While in the Vatican Apostolic Archive, I take my tired eyes off a 5-inch-thick compilation of letters sent to Pope Innocent III in September of 1683. The Vatican Apostolic Archive was known as the Vatican Secret Archive until last year, when Pope Francis published his decision regarding the name change. I share the room with researchers of every description: men and women, young and old, Orthodox Jews and Catholic priests among lay people from around the globe. We occupy 20 simple reading desks. Heavy, leather-bound ancient texts set upon reading racks are meticulously examined, sometimes with the aid of magnifying glasses and flashlights, pages turned with wooden sticks resembling Harry Potter’s magic wand. I am privileged among the few researchers granted free access to examine the many records on miles of shelves. My eyes regain focus by looking beyond stark index volumes which fill the two-level room from floor to ceiling. On the far side of the arched brick ceiling is a 12-foot oval mural depicting papal keys. My mind momentarily wanders.

September 11: An ominous day. Members of my father’s and mother’s families faced the caliphate army looking to take over the western world. Christendom itself was under attack. This was not 2001 in Lower Manhattan, Virginia, or Pennsylvania, but 1683 when my family joined King Jan Sobieski in Vienna to bring a cessation of the ancient caliphate. I seek documentation of that fateful event and other events in history involving my family.

Among my research subjects are: my Great-Great-Uncle (fourteen generations back) Mikolaj Woiciech Albrecht Gniewosz 1613–1654 (Bishop, Ambassador, Secretary of the Crown, whose heraldic tapestry was carted off as spoils of the Swedish invasion); and my Grandfather Jan Bisping, who was a papal chamberlin for a dozen years after his first wife and baby died in childbirth. What records remain secreted in these archives? My quest continues.

In the book “Noble Flight” written with my mother Teresa Maria Gniewosz (neé Bisping), the story is recounted how she met Pope Pius XII in February 1940. The pope was eager to discover more about the war and the atrocities that were happening in northern Europe.

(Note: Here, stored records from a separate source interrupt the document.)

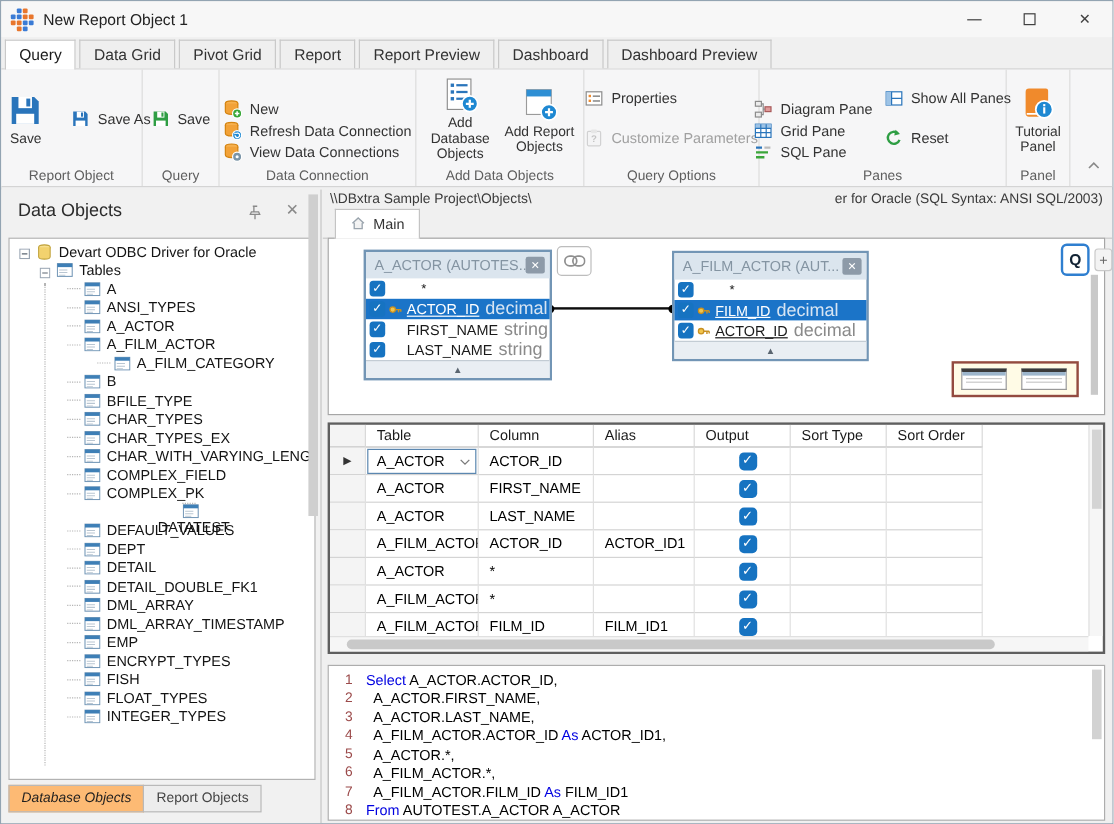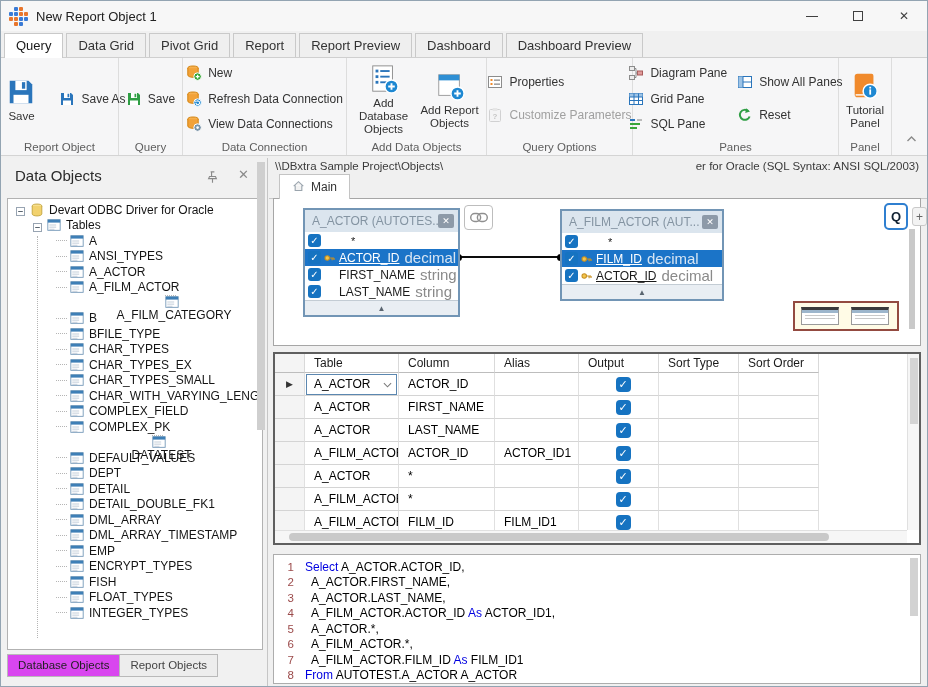--- a/index.html
+++ b/index.html
@@ -28,7 +28,7 @@
   .rgroup-label { position:absolute; bottom:2px; left:0; right:0; text-align:center; font-size:11.5px; color:#5e5e5e; white-space:nowrap; overflow:hidden; }
   .rcols { display:flex; height:80px; padding:1px 2px 0; justify-content:center; }
   .rcol { display:flex; flex-direction:column; }
-  .j1 { justify-content:center; } .j2 { justify-content:space-evenly; } .j3 { justify-content:space-between; padding:5px 0; }
+  .j1 { justify-content:center; } .j2 { justify-content:space-evenly; } .j3 { justify-content:space-between; padding:23px 0; }
   .ritem-s { display:flex; align-items:center; gap:6px; font-size:12px; color:#333; padding:1px 5px; white-space:nowrap; }
   .ritem-s.disabled { color:#a0a0a0; }
   .ritem-l { width:66px; display:flex; flex-direction:column; align-items:center; font-size:11.5px; color:#333; text-align:center; padding-top:3px; }

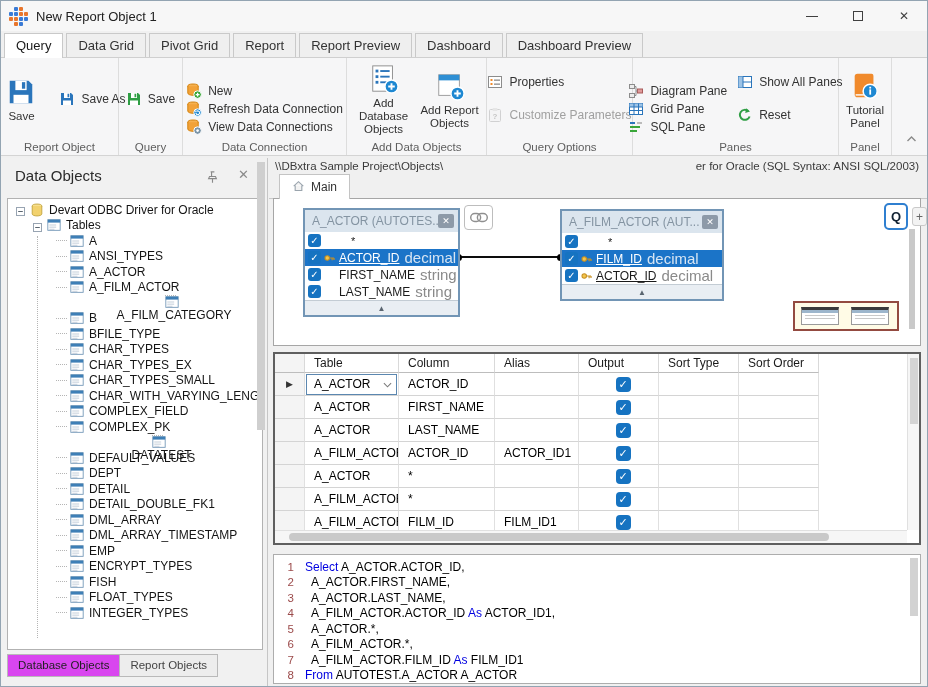--- a/index.html
+++ b/index.html
@@ -504,7 +504,7 @@
           </span>
           <span class="txt">A_FILM_ACTOR</span>
         </div>
-        <div class="trow" style="padding-left: 73px; flex-direction: column;">
+        <div class="trow" style="padding-left: 73px;">
           <span class="stub"></span>
           <span class="ricon">
             <svg width="14" height="12" viewBox="0 0 16 14">

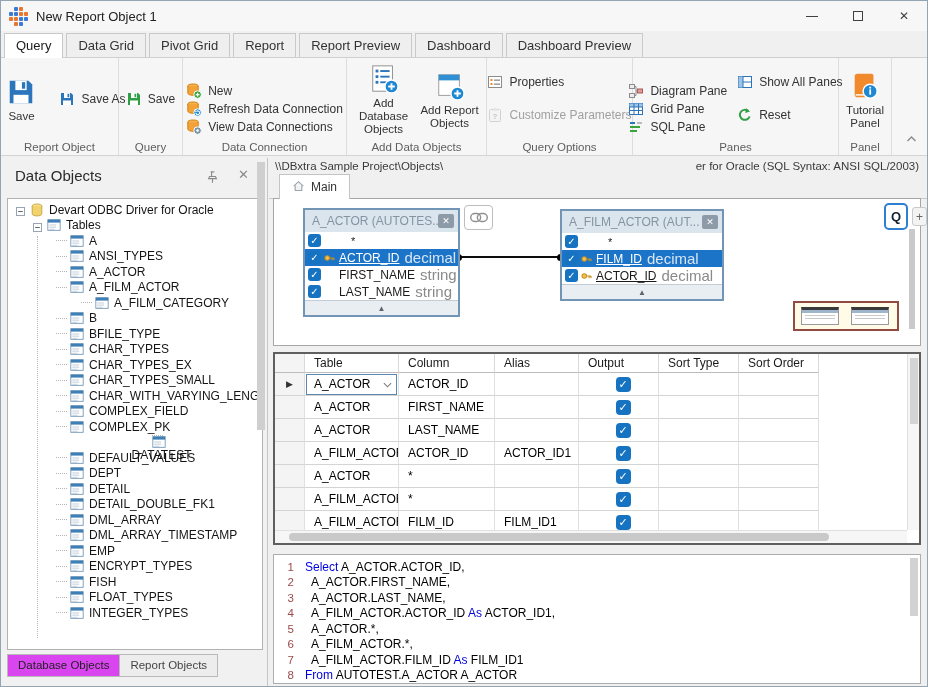--- a/index.html
+++ b/index.html
@@ -580,19 +580,6 @@
               </g>
             </svg>
           </span>
-          <span class="txt">CHAR_TYPES_SMALL</span>
-        </div>
-        <div class="trow" style="padding-left: 48px;">
-          <span class="stub"></span>
-          <span class="ricon">
-            <svg width="14" height="12" viewBox="0 0 16 14">
-              <rect x="0.8" y="0.8" width="14.4" height="12.4" fill="#fff" stroke="#6f94b5"></rect>
-              <rect x="0.8" y="0.8" width="14.4" height="3.4" fill="#3e7fb6"></rect>
-              <g stroke="#b9c6d2">
-                <path d="M2.5 7 h8 M2.5 9.5 h8 M2.5 12 h6"></path>
-              </g>
-            </svg>
-          </span>
           <span class="txt">CHAR_WITH_VARYING_LENGTH</span>
         </div>
         <div class="trow" style="padding-left: 48px;">

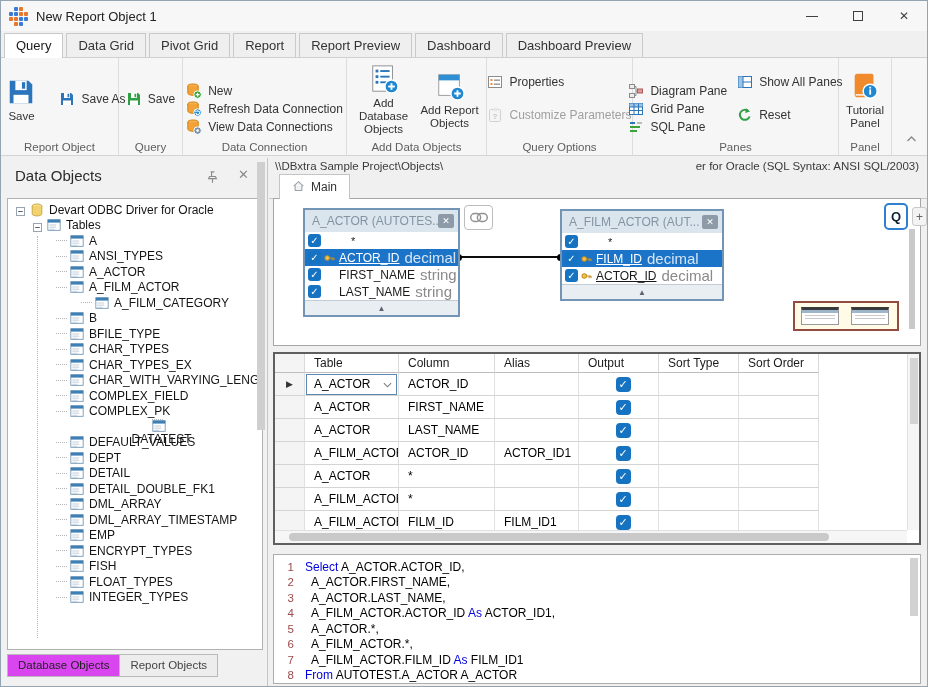--- a/index.html
+++ b/index.html
@@ -52,7 +52,7 @@
   #tree-thumb { width:8px; height:268px; background:#cfcfcf; }
   #side-tabs { position:absolute; left:6px; top:496px; display:flex; }
   .sidetab { font-size:11.5px; padding:4px 10px 5px; border:1px solid #b9b9b9; background:#ededed; color:#444; margin-right:-1px; }
-  .sidetab.active { background:#d946ef; color:#1f1f1f; position:relative; z-index:2; }
+  .sidetab.active { background:#fdba74; color:#1f1f1f; position:relative; z-index:2;font-style:italic; }
 
   
   #main { position:absolute; left:268px; top:157px; right:0; bottom:0; background:#f0f0f0; }

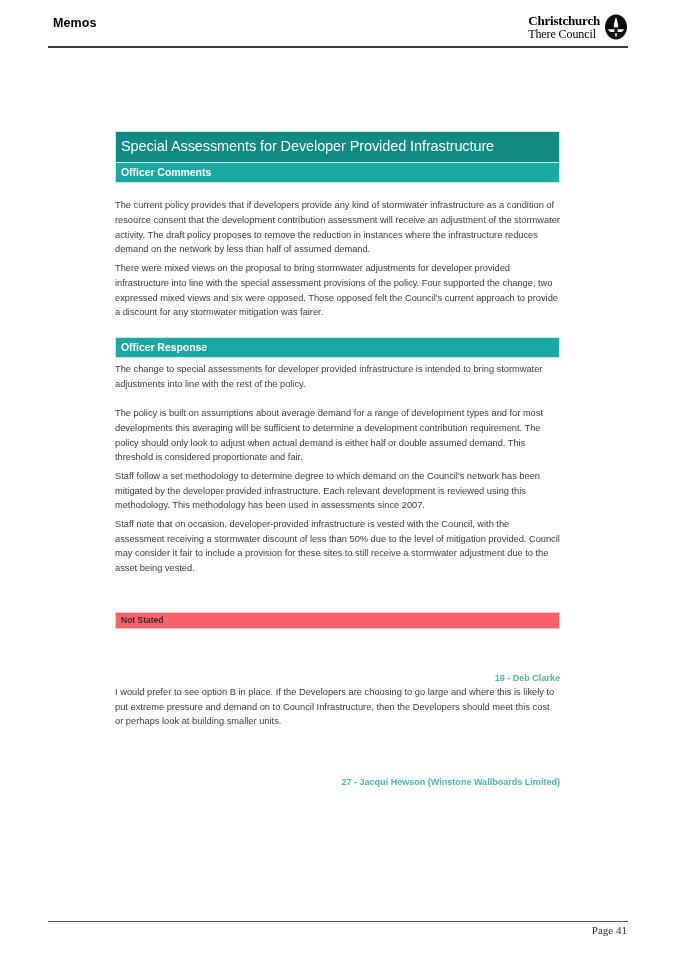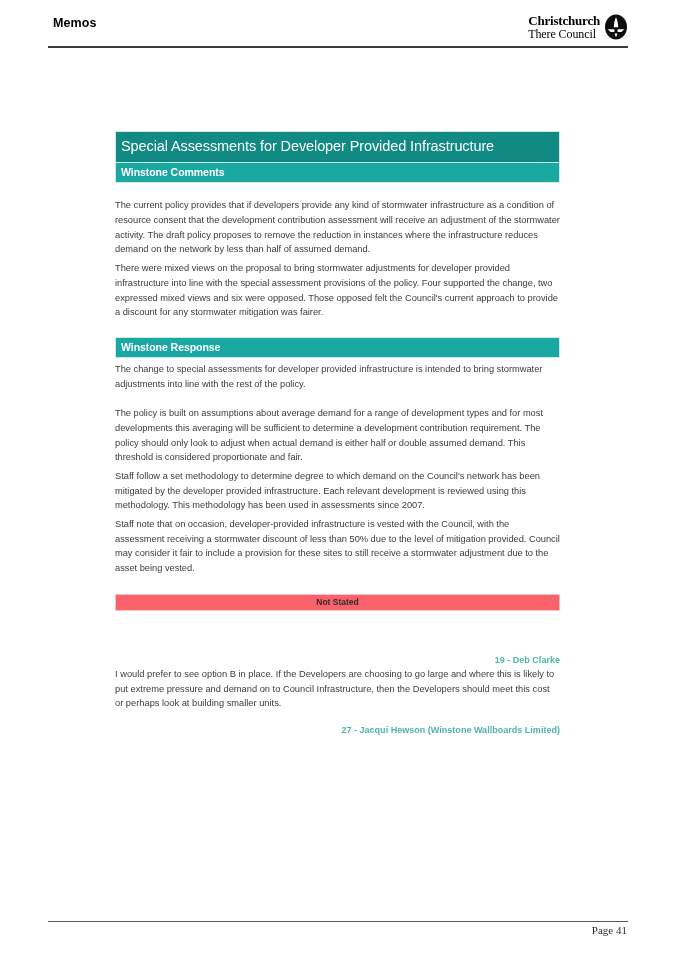--- a/index.html
+++ b/index.html
@@ -200,7 +200,7 @@
 
   <div class="section-title-bar">Special Assessments for Developer Provided Infrastructure</div>
 
-  <div class="section-sub-bar">Winstone Comments</div>
+  <div class="section-sub-bar">Officer Comments</div>
 
   <p class="body-para block-gap-top">The current policy provides that if developers provide any kind of stormwater infrastructure as a condition of resource consent that the development contribution assessment will receive an adjustment of the stormwater activity. The draft policy proposes to remove the reduction in instances where the infrastructure reduces demand on the network by less than half of assumed demand.</p>
   <p class="body-para para-gap">There were mixed views on the proposal to bring stormwater adjustments for developer provided infrastructure into line with the special assessment provisions of the policy. Four supported the change, two expressed mixed views and six were opposed. Those opposed felt the Council's current approach to provide a discount for any stormwater mitigation was fairer.</p>

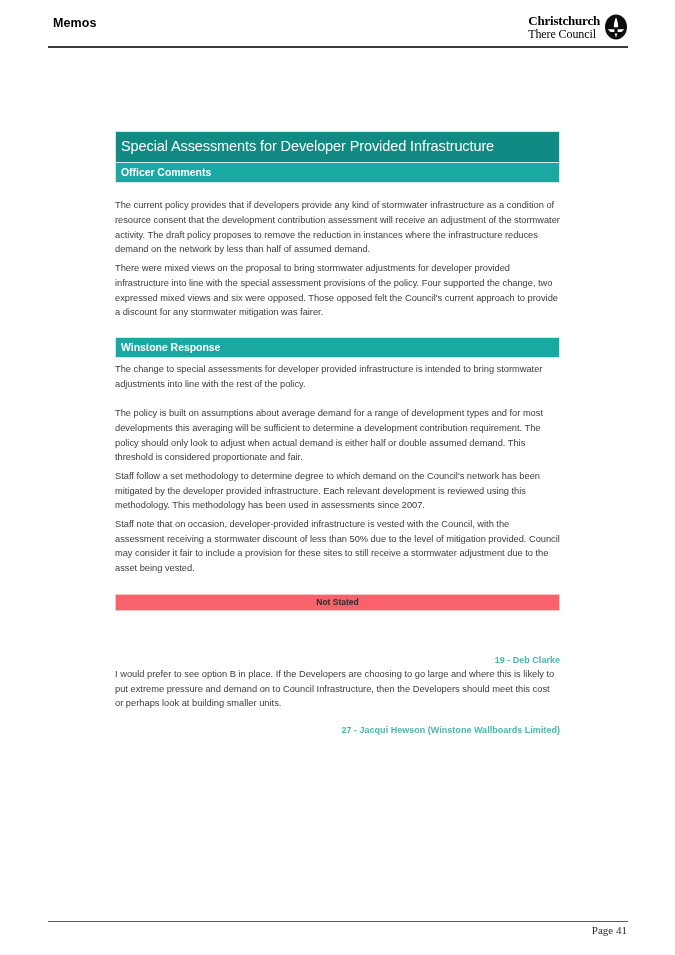--- a/index.html
+++ b/index.html
@@ -205,7 +205,7 @@
   <p class="body-para block-gap-top">The current policy provides that if developers provide any kind of stormwater infrastructure as a condition of resource consent that the development contribution assessment will receive an adjustment of the stormwater activity. The draft policy proposes to remove the reduction in instances where the infrastructure reduces demand on the network by less than half of assumed demand.</p>
   <p class="body-para para-gap">There were mixed views on the proposal to bring stormwater adjustments for developer provided infrastructure into line with the special assessment provisions of the policy. Four supported the change, two expressed mixed views and six were opposed. Those opposed felt the Council's current approach to provide a discount for any stormwater mitigation was fairer.</p>
 
-  <div class="section-bar-standalone bar-gap-before-officer">Winstone Response</div>
+  <div class="section-bar-standalone bar-gap-before-officer">Officer Response</div>
 
   <p class="body-para para-gap">The change to special assessments for developer provided infrastructure is intended to bring stormwater adjustments into line with the rest of the policy.</p>
   <p class="body-para block-gap-top">The policy is built on assumptions about average demand for a range of development types and for most developments this averaging will be sufficient to determine a development contribution requirement. The policy should only look to adjust when actual demand is either half or double assumed demand. This threshold is considered proportionate and fair.</p>

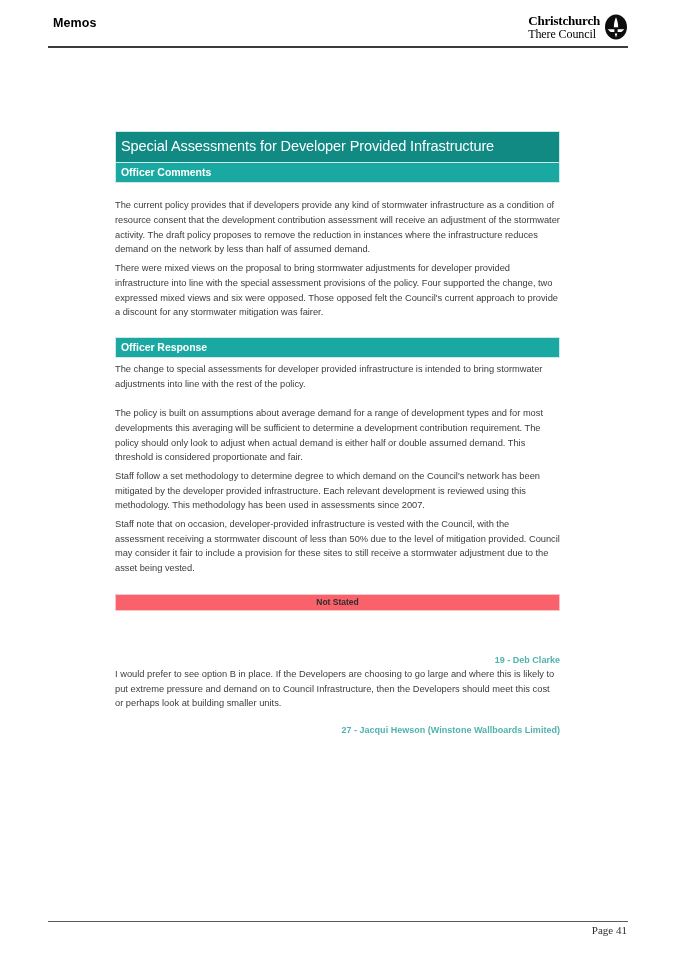--- a/index.html
+++ b/index.html
@@ -135,7 +135,7 @@
   .para-gap        { margin-top: 4px; }
 
   .bar-gap-before-officer { margin-top: 17px; }
-  .bar-gap-before-status  { margin-top: 18px; text-align: center; }
+  .bar-gap-before-status  { margin-top: 36px; }
 
   .submitter {
     font-size: 9px;

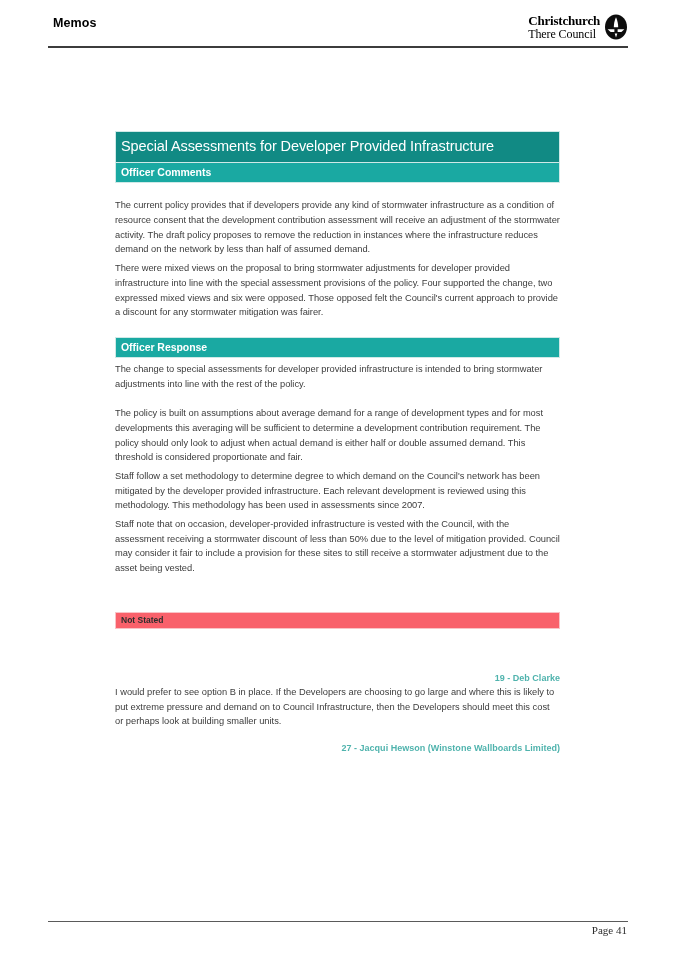--- a/index.html
+++ b/index.html
@@ -152,7 +152,7 @@
     color: #3c3c3c;
     margin: 2px 0 0 0;
   }
-  .submitter-gap-2 { margin-top: 14px; }
+  .submitter-gap-2 { margin-top: 48px; }
 
   
   .footer-rule {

The Pope learned of the disappearance of my Grandfather Jan, of displaced persons, of countless hardships. In 2008 I was able to provide Pope Benedict XVI this testimony through Apostolic Nuncio to Washington D.C., the late Archbishop Pietro Sambi.

The papal archives were opened to researchers in 1879 under Pope Leo XIII. Today permission is granted to consult documents in the archives up until the end of the papacy of Pope Pius XI (February 1939). Until this month, I could not examine any records of my mother’s audience with Pope Pius XII or documents which might shed more light on the wartime disappearance of my Grandfather Jan Bisping and my Uncle Franciszek Xawery Gniewosz. I am among many who seek information of family and friends who suffered and/or disappeared: priests, officers, Roma, intellectuals, Jews and nobles, and the disenfranchised and outcasts of society.

The announcement that changed access to records after February 1939 came in a meeting with archive staff a year ago. Pope Francis stated: “The church is not afraid of history; on the contrary, she loves it and would like to love it more and better, just as she loves God. Therefore, with the same confidence as my predecessors, I open and entrust to researchers (this wealth of documents).” For the past 13 years, wartime archives have been organized, catalogued and prepared to be made accessible. Starting March 1, researchers were able to access all documents in the archives from the election of Pope Pius XII in 1939 to his death in 1958. I, along with my fellow researchers, am eager to put my eyes on this wealth of newly available history.

Gniewosz, a Portland Catholic, is a researcher, writer, and publisher of international business and historical materials.